Friday, July 3, 2009

So My Husband Married An Ax Murderer

For some reason, I scare people.


I'm not sure exactly why, but people frequently tell me they wouldn't want to run into me in a dark alley, and they'd never want to piss me off. This may have something to do with the fact that I'm a second degree black belt, and I tend to be rather... intense about my karate.


Or it may have something to do with the fact that I have no compunction whatsoever about killing... my favorite characters, that is.

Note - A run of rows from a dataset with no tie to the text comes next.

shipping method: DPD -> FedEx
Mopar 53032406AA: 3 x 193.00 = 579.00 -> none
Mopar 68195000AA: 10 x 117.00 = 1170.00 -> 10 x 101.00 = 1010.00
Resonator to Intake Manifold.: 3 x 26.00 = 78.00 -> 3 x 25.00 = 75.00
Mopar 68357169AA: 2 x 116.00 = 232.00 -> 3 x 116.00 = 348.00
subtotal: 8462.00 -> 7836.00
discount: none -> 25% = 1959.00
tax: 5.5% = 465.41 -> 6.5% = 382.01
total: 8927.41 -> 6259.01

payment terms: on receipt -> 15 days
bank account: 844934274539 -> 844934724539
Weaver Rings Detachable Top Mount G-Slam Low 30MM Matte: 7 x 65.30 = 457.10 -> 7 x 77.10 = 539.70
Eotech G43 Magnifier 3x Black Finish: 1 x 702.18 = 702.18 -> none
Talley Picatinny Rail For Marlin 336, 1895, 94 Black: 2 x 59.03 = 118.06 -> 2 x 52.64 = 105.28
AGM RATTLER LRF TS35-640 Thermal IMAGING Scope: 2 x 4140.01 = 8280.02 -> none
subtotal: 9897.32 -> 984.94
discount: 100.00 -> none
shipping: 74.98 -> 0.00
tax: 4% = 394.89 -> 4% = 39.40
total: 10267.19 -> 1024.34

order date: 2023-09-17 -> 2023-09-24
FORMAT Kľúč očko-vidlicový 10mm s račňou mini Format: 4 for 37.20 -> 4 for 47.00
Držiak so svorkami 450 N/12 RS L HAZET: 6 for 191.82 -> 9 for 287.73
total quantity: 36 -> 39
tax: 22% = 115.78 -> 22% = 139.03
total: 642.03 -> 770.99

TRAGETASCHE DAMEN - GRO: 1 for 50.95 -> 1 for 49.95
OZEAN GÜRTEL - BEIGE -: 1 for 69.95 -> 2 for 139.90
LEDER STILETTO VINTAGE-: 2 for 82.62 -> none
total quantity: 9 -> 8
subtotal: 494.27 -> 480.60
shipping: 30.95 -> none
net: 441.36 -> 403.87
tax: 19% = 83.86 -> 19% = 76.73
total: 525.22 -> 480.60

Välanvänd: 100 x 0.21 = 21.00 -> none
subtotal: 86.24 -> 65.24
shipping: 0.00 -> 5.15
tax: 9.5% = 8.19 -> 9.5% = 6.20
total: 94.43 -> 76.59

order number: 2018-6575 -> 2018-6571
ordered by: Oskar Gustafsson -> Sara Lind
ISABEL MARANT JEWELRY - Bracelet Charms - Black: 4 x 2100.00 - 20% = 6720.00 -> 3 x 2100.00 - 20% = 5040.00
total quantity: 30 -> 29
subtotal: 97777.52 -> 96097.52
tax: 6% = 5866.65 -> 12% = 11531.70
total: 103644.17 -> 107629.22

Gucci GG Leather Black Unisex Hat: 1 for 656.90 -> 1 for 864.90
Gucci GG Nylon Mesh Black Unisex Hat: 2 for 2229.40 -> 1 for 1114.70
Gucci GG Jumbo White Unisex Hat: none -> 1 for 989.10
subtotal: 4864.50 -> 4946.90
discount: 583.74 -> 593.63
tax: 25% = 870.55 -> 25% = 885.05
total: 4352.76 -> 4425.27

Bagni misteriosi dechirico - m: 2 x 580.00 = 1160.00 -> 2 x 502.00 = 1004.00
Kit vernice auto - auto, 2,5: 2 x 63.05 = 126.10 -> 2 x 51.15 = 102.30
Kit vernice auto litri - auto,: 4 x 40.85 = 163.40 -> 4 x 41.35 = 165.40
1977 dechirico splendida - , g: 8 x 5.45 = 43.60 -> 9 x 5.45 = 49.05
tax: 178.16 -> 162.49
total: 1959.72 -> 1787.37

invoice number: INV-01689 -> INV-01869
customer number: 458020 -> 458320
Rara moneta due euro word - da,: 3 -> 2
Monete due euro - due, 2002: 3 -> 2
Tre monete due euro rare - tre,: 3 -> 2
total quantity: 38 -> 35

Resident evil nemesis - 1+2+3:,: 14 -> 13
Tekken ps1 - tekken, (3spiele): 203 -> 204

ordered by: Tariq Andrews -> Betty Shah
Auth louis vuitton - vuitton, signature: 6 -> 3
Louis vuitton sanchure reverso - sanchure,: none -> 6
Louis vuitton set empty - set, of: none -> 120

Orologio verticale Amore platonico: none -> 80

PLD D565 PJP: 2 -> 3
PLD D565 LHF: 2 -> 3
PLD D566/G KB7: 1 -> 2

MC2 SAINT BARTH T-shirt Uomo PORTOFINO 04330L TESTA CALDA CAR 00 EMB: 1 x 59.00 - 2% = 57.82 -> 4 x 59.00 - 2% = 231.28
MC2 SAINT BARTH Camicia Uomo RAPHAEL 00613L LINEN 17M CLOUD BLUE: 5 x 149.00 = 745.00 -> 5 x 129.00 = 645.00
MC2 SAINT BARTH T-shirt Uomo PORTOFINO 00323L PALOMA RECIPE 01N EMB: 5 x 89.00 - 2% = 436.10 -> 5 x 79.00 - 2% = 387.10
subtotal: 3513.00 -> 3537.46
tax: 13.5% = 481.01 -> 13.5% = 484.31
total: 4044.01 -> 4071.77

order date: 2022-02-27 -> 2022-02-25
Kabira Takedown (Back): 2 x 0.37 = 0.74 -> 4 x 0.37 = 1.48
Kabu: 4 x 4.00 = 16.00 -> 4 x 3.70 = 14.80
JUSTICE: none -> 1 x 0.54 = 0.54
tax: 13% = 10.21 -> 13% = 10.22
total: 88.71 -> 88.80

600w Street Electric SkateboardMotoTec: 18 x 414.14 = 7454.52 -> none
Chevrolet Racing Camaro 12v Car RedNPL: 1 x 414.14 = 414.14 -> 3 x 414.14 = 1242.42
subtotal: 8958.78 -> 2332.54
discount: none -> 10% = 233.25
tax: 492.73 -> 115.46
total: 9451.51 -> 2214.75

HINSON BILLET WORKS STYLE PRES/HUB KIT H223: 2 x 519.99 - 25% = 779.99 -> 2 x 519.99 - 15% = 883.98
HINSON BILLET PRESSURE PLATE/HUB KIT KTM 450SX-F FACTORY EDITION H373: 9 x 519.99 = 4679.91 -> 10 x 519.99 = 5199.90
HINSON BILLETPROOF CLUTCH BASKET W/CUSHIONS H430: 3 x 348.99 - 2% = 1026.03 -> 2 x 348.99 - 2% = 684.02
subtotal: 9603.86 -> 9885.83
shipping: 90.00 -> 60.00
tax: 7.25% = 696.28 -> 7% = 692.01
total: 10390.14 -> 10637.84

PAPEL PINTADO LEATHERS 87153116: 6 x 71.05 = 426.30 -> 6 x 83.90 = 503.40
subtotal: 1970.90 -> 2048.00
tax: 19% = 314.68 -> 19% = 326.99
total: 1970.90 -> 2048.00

I've said it before, I am not a fan of happy endings. For one thing, I'm a horror nut, and nothing ruins a good horror story like a happy ending. The monster is supposed to win. The hero is supposed to die. The reader is supposed to be left cowering under the bed covers, wondering if he's next. I want to shock and awe people with stories that make them afraid to turn the page while simultaneously making it impossible to resist doing so. But to do that, I have to write a story that truly puts the characters at risk for bodily harm and even death. I have to give the reader serious doubt as to whether anyone will survive the story.


Why the urge to do this? Why would I want to write about horrible things happening to perfectly nice (and sometimes not-so-nice) people? Am I crazy? Mentally twisted? Psychotic? Well yeah, I'm a stay-at-home mother of two! But really, that doesn't explaim why I write about the dark side of things. What is my fascination with death?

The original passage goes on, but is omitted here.